Data records
Content starts
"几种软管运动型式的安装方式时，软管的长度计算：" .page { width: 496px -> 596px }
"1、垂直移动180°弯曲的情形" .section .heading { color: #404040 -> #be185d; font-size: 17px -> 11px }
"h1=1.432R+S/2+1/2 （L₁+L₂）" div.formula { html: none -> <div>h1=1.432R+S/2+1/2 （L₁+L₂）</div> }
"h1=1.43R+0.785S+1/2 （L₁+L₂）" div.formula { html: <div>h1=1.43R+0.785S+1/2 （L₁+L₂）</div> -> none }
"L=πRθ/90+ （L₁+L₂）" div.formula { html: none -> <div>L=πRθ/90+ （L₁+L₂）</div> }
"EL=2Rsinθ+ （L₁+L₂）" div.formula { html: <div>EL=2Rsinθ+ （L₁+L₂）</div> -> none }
Content ends
Work task » Copy each record from above exactly, and include every line.

Written answer »
"几种软管运动型式的安装方式时，软管的长度计算：" .page { width: 496px -> 596px }
"1、垂直移动180°弯曲的情形" .section .heading { color: #404040 -> #be185d; font-size: 17px -> 11px }
"h1=1.432R+S/2+1/2 （L₁+L₂）" div.formula { html: none -> <div>h1=1.432R+S/2+1/2 （L₁+L₂）</div> }
"h1=1.43R+0.785S+1/2 （L₁+L₂）" div.formula { html: <div>h1=1.43R+0.785S+1/2 （L₁+L₂）</div> -> none }
"L=πRθ/90+ （L₁+L₂）" div.formula { html: none -> <div>L=πRθ/90+ （L₁+L₂）</div> }
"EL=2Rsinθ+ （L₁+L₂）" div.formula { html: <div>EL=2Rsinθ+ （L₁+L₂）</div> -> none }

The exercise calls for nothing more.